Either way, the point still stands, even if he had been perfectly good to them and they still legitimately betrayed him, putting people to death isn't exactly a reasonable punishment.
What has anger towards betrayal got to do with jealousy? Or do you propose that if a person is not jealous in the human way, he can never be angry when he is betrayed?
First off, it's absurd that an all powerful morally good god would ever get jealous, especially of a golden calf...
Secondly, getting angry at a betrayal is fine, unless you impose your conditions on a people. Under those circumstances you should expect for some people to opt out of the deal.
You forgot to mention that Moses asked first who will be on God's side, and only the Levites wanted it. If the 3,000 stood on the side of God, why will they die?
I didn't mention that because it's irrelevant. He still had all the non-believers killed.

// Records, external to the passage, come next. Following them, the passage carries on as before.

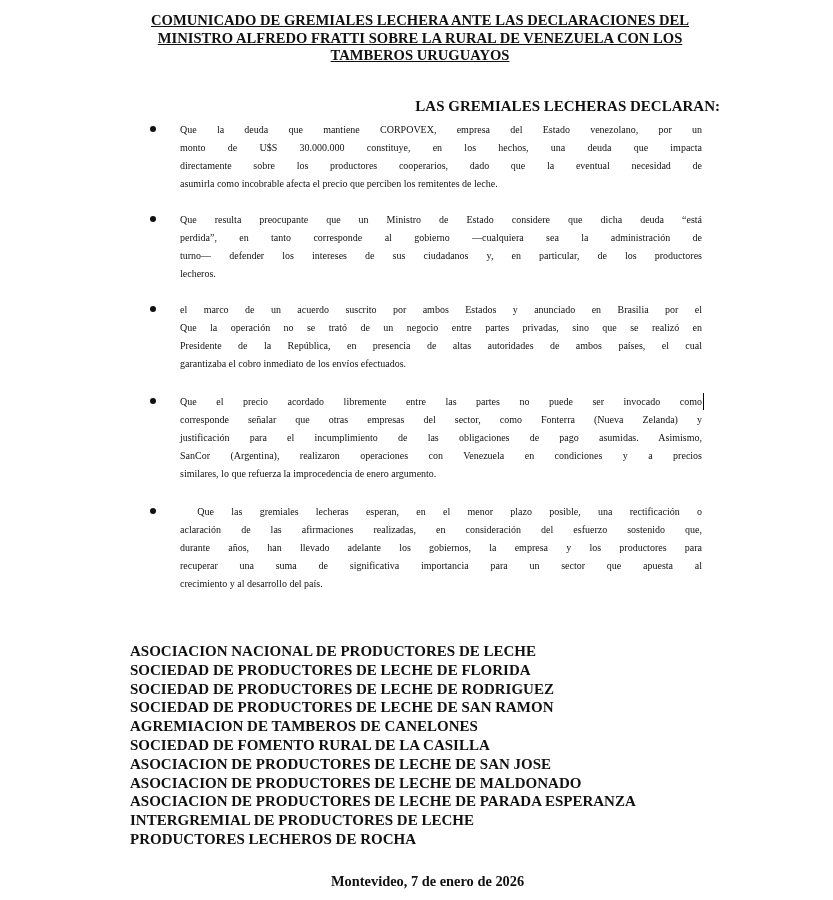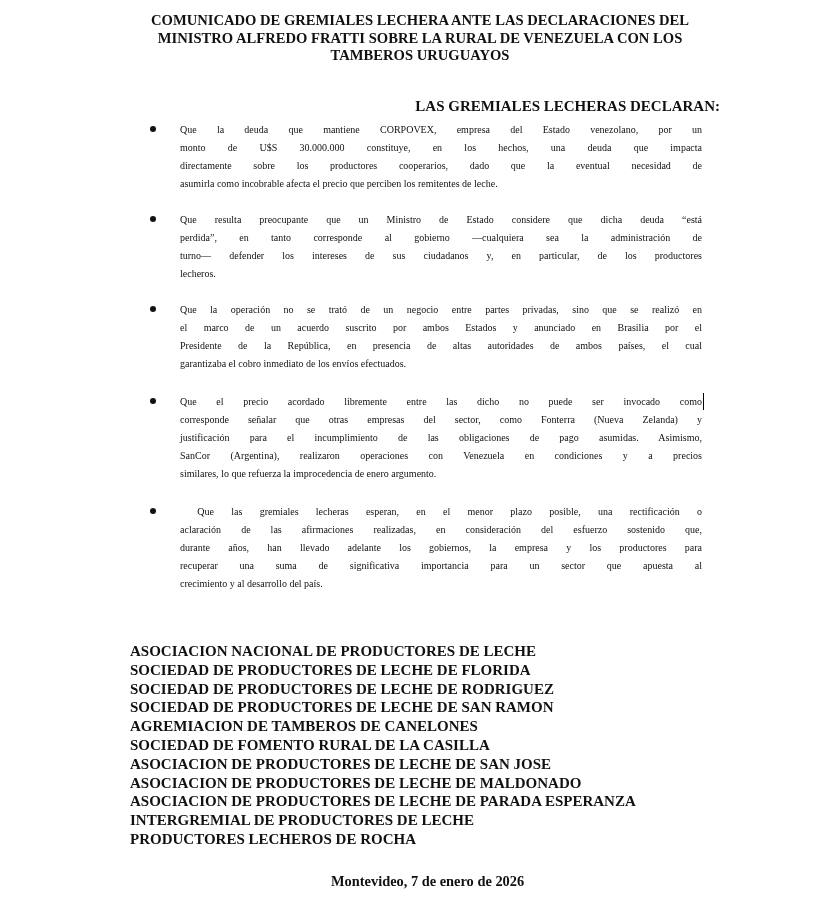"COMUNICADO DE GREMIALES LECHERA ANTE" .title-line { text-decoration: none -> underline }
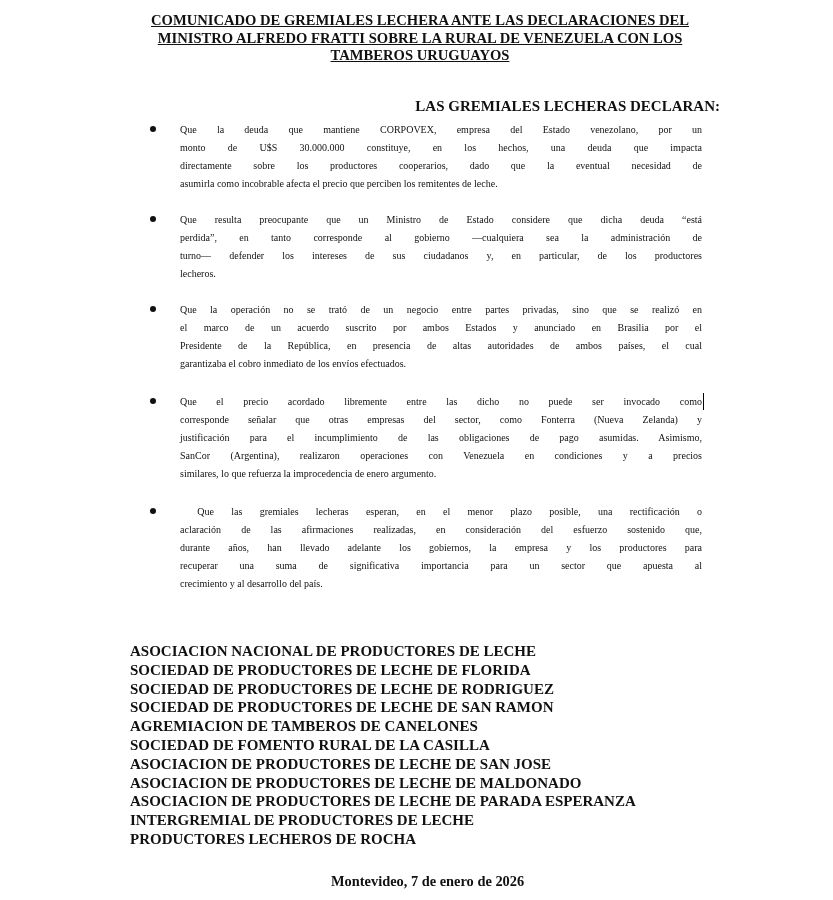"Que la operación no se" span.bl { order: before "el marco de un acuerdo" -> after "el marco de un acuerdo" }
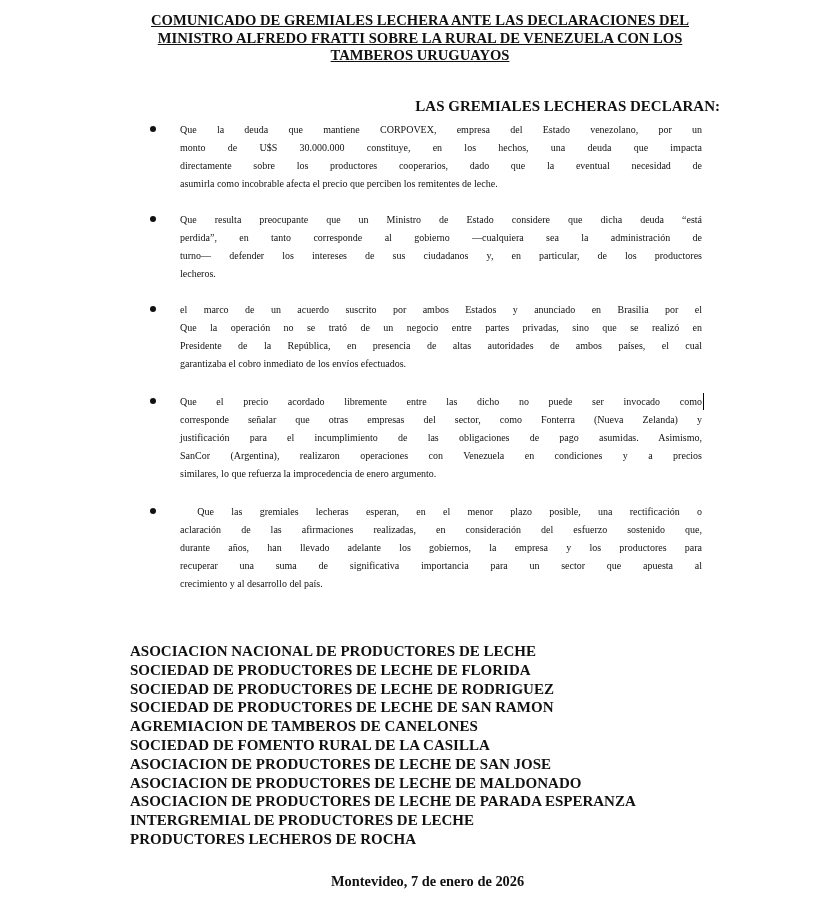"Que el precio acordado libremente" span { text: dicho -> partes }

What happens if the Levites had opted to stay on the side of the golden calf? Would it be cool in your books to slaughter them as well?
Yeah, after you decide to worship Him, you still secretly worship other gods. It is no different from saying you decide to love a woman, but you secretly have other women behind her back. How does that kind of betrayal sound?
What other gods would they be worshipping? I thought your god was the only god?
I am talking about the moral and spiritual principles behind the Ten Commandments.
But they don't still actually apply to you as a non-Israelite. You may decide to adhere to them, but they aren't actually binding to you.